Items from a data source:
----

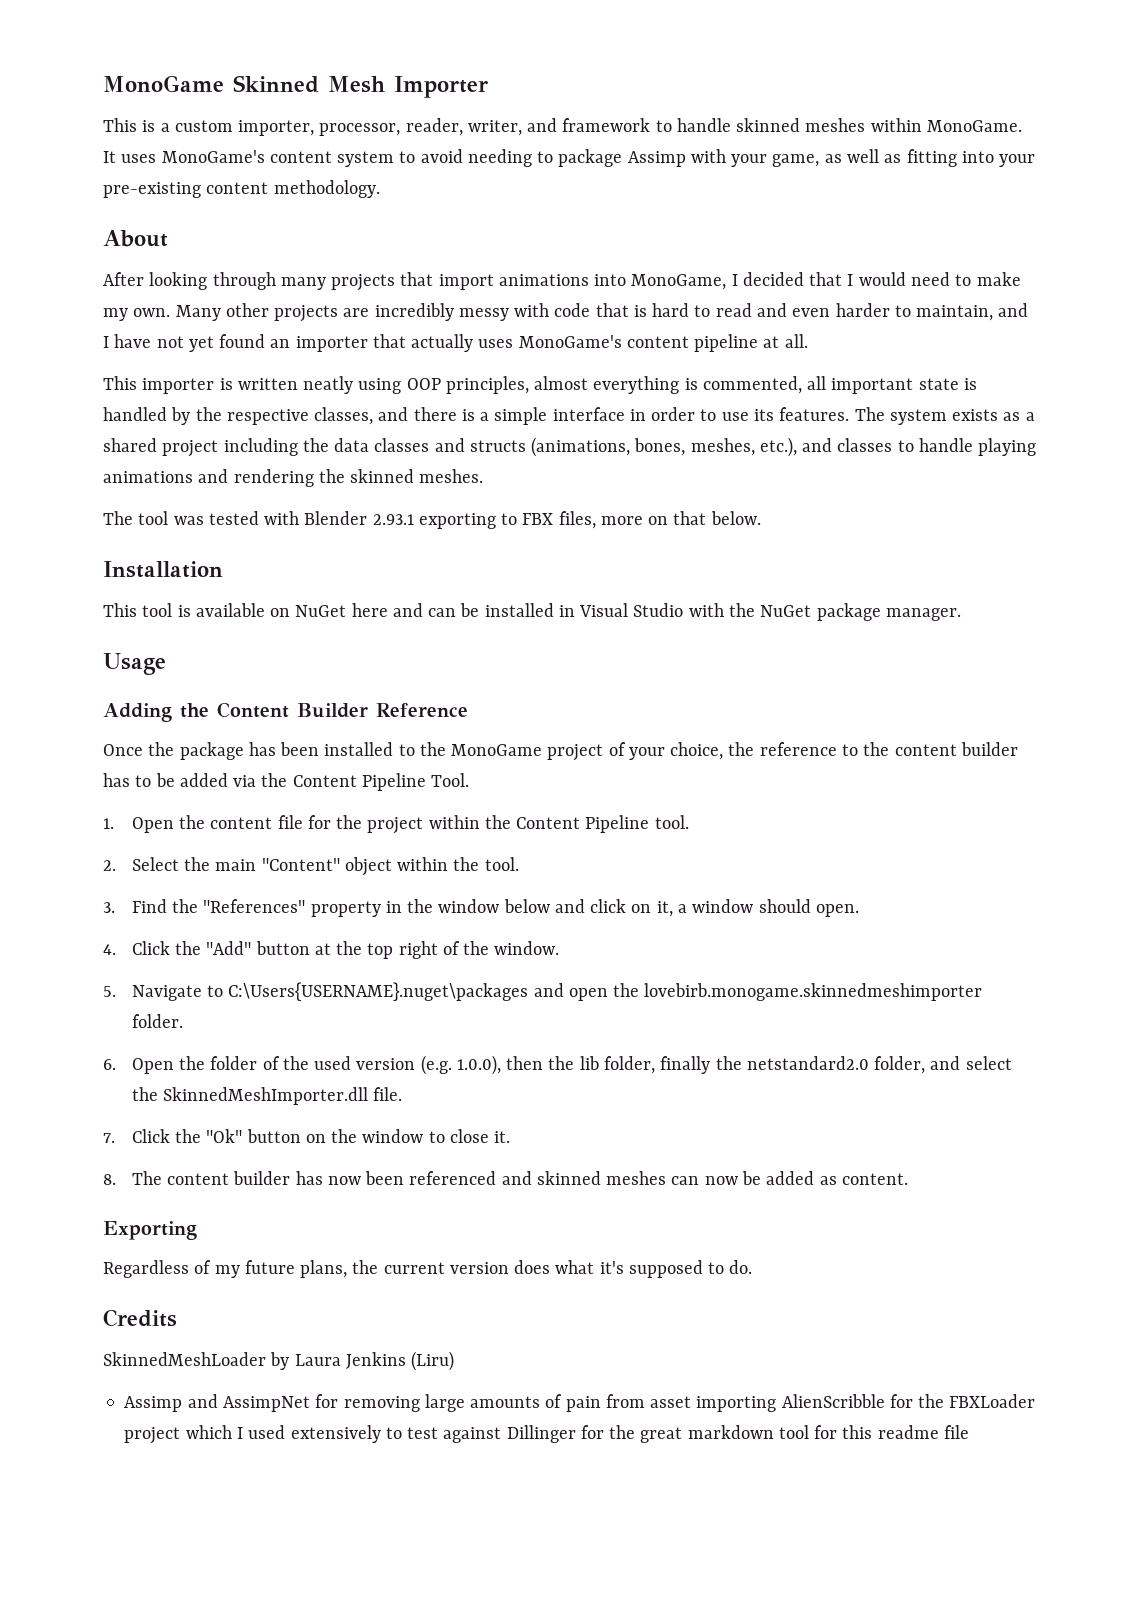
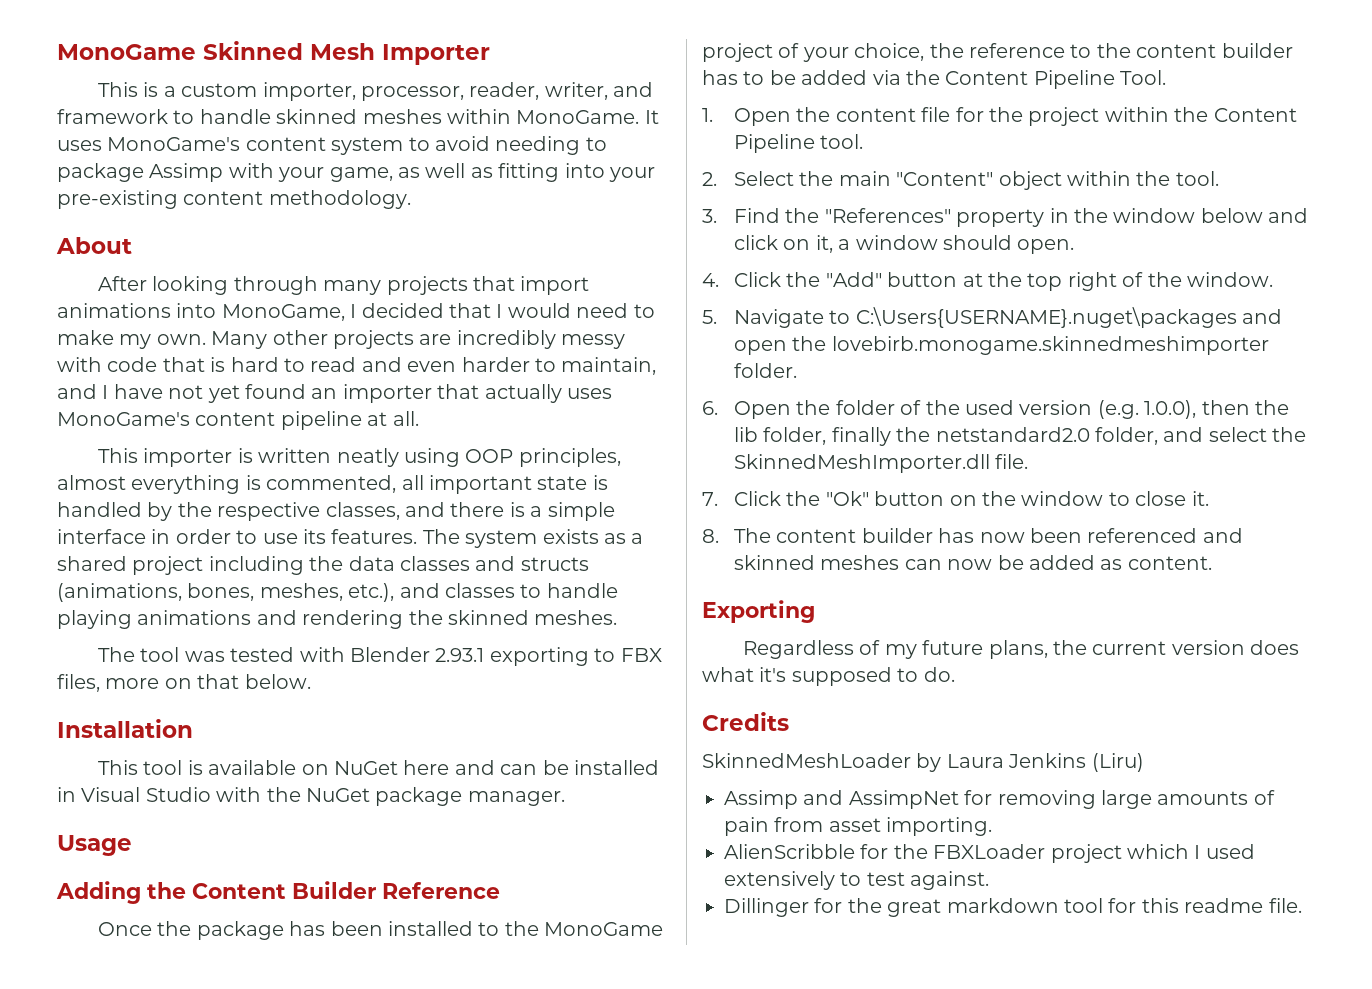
- Assimp and AssimpNet for removing large amounts of pain from asset importing AlienScribble for the FBXLoader project which I used extensively to test against Dillinger for the great markdown tool for this readme file
+ Assimp and AssimpNet for removing large amounts of pain from asset importing.
+ AlienScribble for the FBXLoader project which I used extensively to test against.
+ Dillinger for the great markdown tool for this readme file.

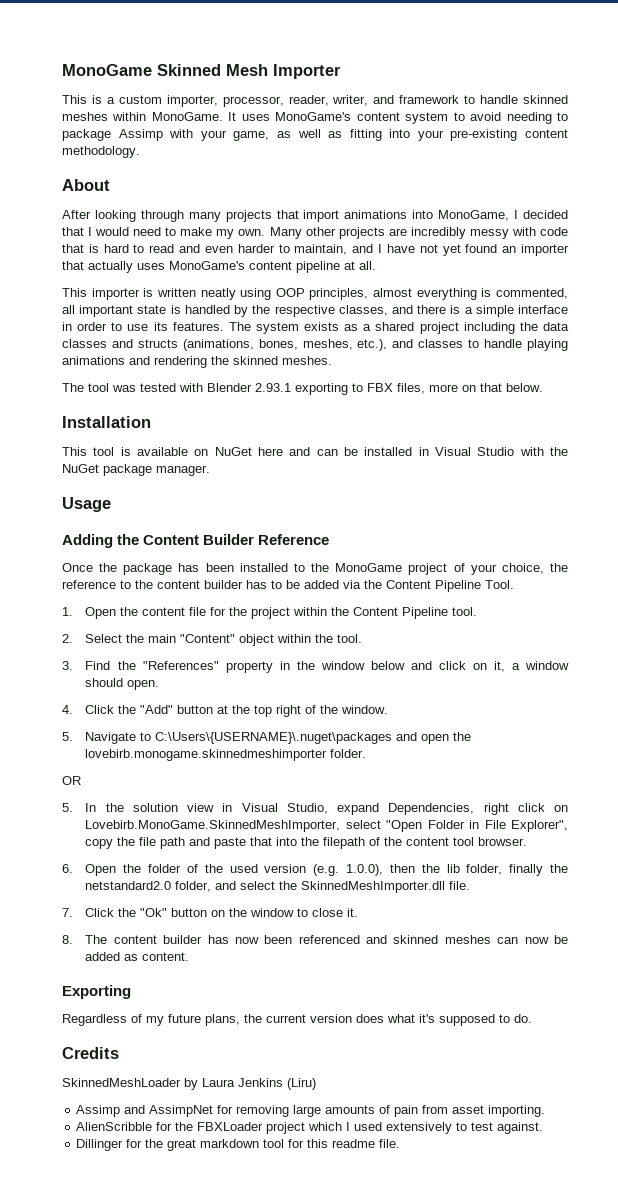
- 5. Navigate to C:\Users{USERNAME}.nuget\packages and open the lovebirb.monogame.skinnedmeshimporter folder.
+ 5. Navigate to C:\Users\{USERNAME}\.nuget\packages and open the lovebirb.monogame.skinnedmeshimporter folder.
+ OR
+ 5. In the solution view in Visual Studio, expand Dependencies, right click on Lovebirb.MonoGame.SkinnedMeshImporter, select "Open Folder in File Explorer", copy the file path and paste that into the filepath of the content tool browser.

----

» **What you should do**
An acceptable answer holds exactly the lines from the one with "this readme file." through the end of the entries above, both ends kept, and no pictures at all.

» **Written answer**
+ Dillinger for the great markdown tool for this readme file.

- 5. Navigate to C:\Users{USERNAME}.nuget\packages and open the lovebirb.monogame.skinnedmeshimporter folder.
+ 5. Navigate to C:\Users\{USERNAME}\.nuget\packages and open the lovebirb.monogame.skinnedmeshimporter folder.
+ OR
+ 5. In the solution view in Visual Studio, expand Dependencies, right click on Lovebirb.MonoGame.SkinnedMeshImporter, select "Open Folder in File Explorer", copy the file path and paste that into the filepath of the content tool browser.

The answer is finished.